American Heritage® Dictionary of the English Language, Fourth Edition

  1. n. A group of things growing close together; a cluster or clump: a bunch of grapes; grass growing in bunches.
  2. n. A group of like items or individuals gathered or placed together: a bunch of keys on a ring; people standing around in bunches.
  3. n. Informal A group of people usually having a common interest or association: My brother and his bunch are basketball fanatics.
  4. n. Informal A considerable number or amount; a lot: a bunch of trouble; a whole bunch of food.
  5. n. A small lump or swelling; a bump.
  6. v. To gather or form into a cluster: bunched my fingers into a fist.
  7. v. To gather together into a group.
  8. v. To gather (fabric) into folds.
  9. v. To form a cluster or group: runners bunching up at the starting line.
  10. v. To be gathered together in folds, as fabric.
  11. v. To swell; protrude.

Century Dictionary and Cyclopedia

  1. n. A protuberance; a hunch; a knob or lump.
  2. n.
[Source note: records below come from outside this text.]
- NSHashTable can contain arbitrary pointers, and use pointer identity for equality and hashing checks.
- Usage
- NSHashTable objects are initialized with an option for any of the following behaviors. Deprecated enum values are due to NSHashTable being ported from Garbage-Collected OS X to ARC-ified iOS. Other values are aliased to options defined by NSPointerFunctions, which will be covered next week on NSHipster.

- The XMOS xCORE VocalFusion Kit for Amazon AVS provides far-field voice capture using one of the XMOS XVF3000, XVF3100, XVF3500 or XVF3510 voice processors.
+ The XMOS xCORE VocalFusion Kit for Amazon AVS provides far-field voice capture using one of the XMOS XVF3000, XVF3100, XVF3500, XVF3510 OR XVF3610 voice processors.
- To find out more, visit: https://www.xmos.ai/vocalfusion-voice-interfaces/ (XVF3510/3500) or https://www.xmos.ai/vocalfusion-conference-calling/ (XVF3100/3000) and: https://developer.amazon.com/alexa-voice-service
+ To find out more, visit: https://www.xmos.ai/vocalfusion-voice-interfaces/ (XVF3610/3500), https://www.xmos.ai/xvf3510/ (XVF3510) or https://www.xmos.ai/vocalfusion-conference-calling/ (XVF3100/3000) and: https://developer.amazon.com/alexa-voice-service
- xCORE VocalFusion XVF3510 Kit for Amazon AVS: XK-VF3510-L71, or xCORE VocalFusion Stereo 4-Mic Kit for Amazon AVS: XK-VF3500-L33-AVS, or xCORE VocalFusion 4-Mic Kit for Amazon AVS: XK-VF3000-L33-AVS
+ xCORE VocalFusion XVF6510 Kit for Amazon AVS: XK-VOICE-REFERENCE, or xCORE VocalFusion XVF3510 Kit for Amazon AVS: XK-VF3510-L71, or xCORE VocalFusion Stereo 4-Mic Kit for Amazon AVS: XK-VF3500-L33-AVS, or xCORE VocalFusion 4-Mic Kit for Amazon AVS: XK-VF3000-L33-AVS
A cluster, collection, or tuft of things of the same kind connected in growth or joined together mechanically: as, a bunch of grapes; a bunch of feathers on a hat.
  3. n. More generally, a cluster or aggregate of any kind: used specifically of ducks, in the sense of a small flock.
  4. n. In mining, a small mass of ore. See bunchy, 3, and pocket.
  5. n. In flax-manuf., three bundles or 180,000 yards of linen yarn.
  6. n. A unit of tale for osiers, reeds, teazels, and the like, with no general or fixed sense.
  7. To swell out in a protuberance; be protuberant or round.
  8. To make a bunch or bunches of; bring together into a bunch or aggregate; concentrate: as, to bunch ballots for distribution; to bunch profits; to bunch the hits in a game of base-ball.
  9. To beat; strike.
  10. n. In mining, the expanded portion of a pipe-line; a place where the pipe does not maintain a uniform cross-section, but is expanded.
  11. In sugar-beet growing, see block, transitive verb, 8.

Wiktionary

  1. n. A group of a number of similar things, either growing together, or in a cluster or clump. Usually fastened together.
  2. n. cycling The peloton; the main group of riders formed during a race.
  3. n. An informal body of friends.
  4. n. informal A considerable amount.
  5. n. informal An unmentioned amount; a number.
  6. n. forestry A group of logs tied together for skidding.
  7. n. geology (mining) An unusual concentration of ore in a lode or a small, discontinuous occurrence or patch of ore in the wallrock.
  8. n. textiles The reserve yarn on the filling bobbin to allow continuous weaving between the time of indication from the midget feeler until a new bobbin is put in the shuttle.
  9. n. An unfinished cigar, before the wrapper leaf is added.
  10. v. transitive To gather into a bunch.
  11. v. transitive To gather fabric into folds.
  12. v. intransitive To form a bunch.
  13. v. intransitive To be gathered together in folds
  14. v. intransitive To protrude or swell

GNU Webster's 1913

  1. n. A protuberance; a hunch; a knob or lump; a hump.
  2. n. A collection, cluster, or tuft, properly of things of the same kind, growing or fastened together.
  3. n. (Mining) A small isolated mass of ore, as distinguished from a continuous vein.
  4. v. To swell out into a bunch or protuberance; to be protuberant or round.
  5. v. To form into a bunch or bunches.

WordNet 3.0

  1. n. any collection in its entirety
  2. v. form into a bunch
  3. n. an informal body of friends
  4. n. a grouping of a number of similar things
  5. v. gather or cause to gather into a cluster

Etymologies

  1. From Middle English bunche 'hump, swelling', variant of *bunge (compare English dialect bung 'heap, grape bunch'), from Proto-Germanic *bunkōn, *bunkan, *bungōn (“heap, crowd”) (compare West Frisian bonke 'bone, lump, bump', German Bunge 'tuber', Danish bunke 'heap, pile'), from Proto-Indo-European *bʰenǵʰ-, *bʰéng̑ʰus (“thick, dense, fat”) (compare Hittite panku 'total, entire', Tocharian B pkante 'volume, fatness', Lithuanian búožė 'knob', Ancient Greek παχύς (pachýs) 'thick', Sanskrit बहु (bahú) 'thick; much'). (Wiktionary)
  2. Middle English bonche, probably from Flemish bondje, diminutive of bont, bundle, from Middle Dutch; see bundle. (American Heritage® Dictionary of the English Language, Fourth Edition)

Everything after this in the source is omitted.